> _Problem requirements_
Print the full set of records below, character for character and picture-free.

◇ ◇ ◇

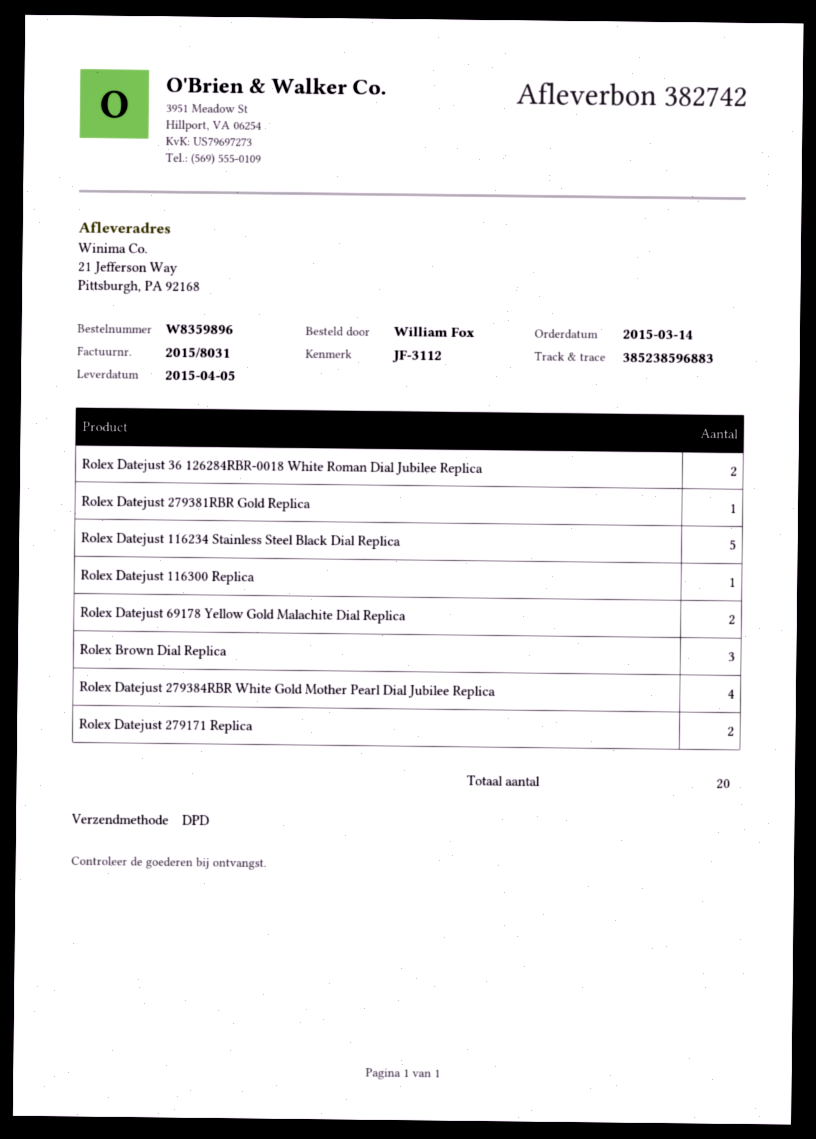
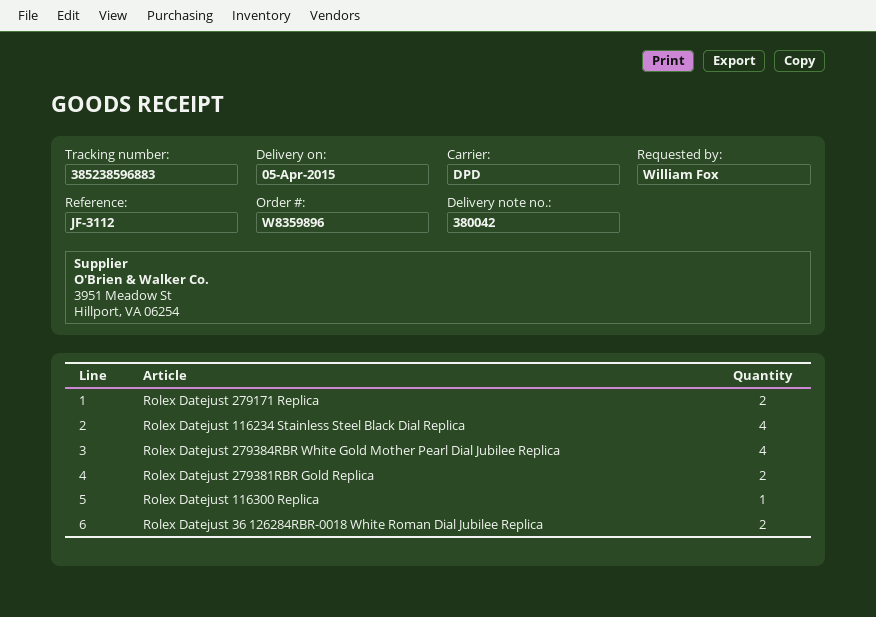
delivery note number: 382742 -> 380042
Rolex Datejust 279381RBR Gold Replica: 1 -> 2
Rolex Datejust 116234 Stainless Steel Black Dial Replica: 5 -> 4
Rolex Datejust 69178 Yellow Gold Malachite Dial Replica: 2 -> none
Rolex Brown Dial Replica: 3 -> none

◇ ◇ ◇

> _Written reply_
delivery note number: 382742 -> 380042
Rolex Datejust 279381RBR Gold Replica: 1 -> 2
Rolex Datejust 116234 Stainless Steel Black Dial Replica: 5 -> 4
Rolex Datejust 69178 Yellow Gold Malachite Dial Replica: 2 -> none
Rolex Brown Dial Replica: 3 -> none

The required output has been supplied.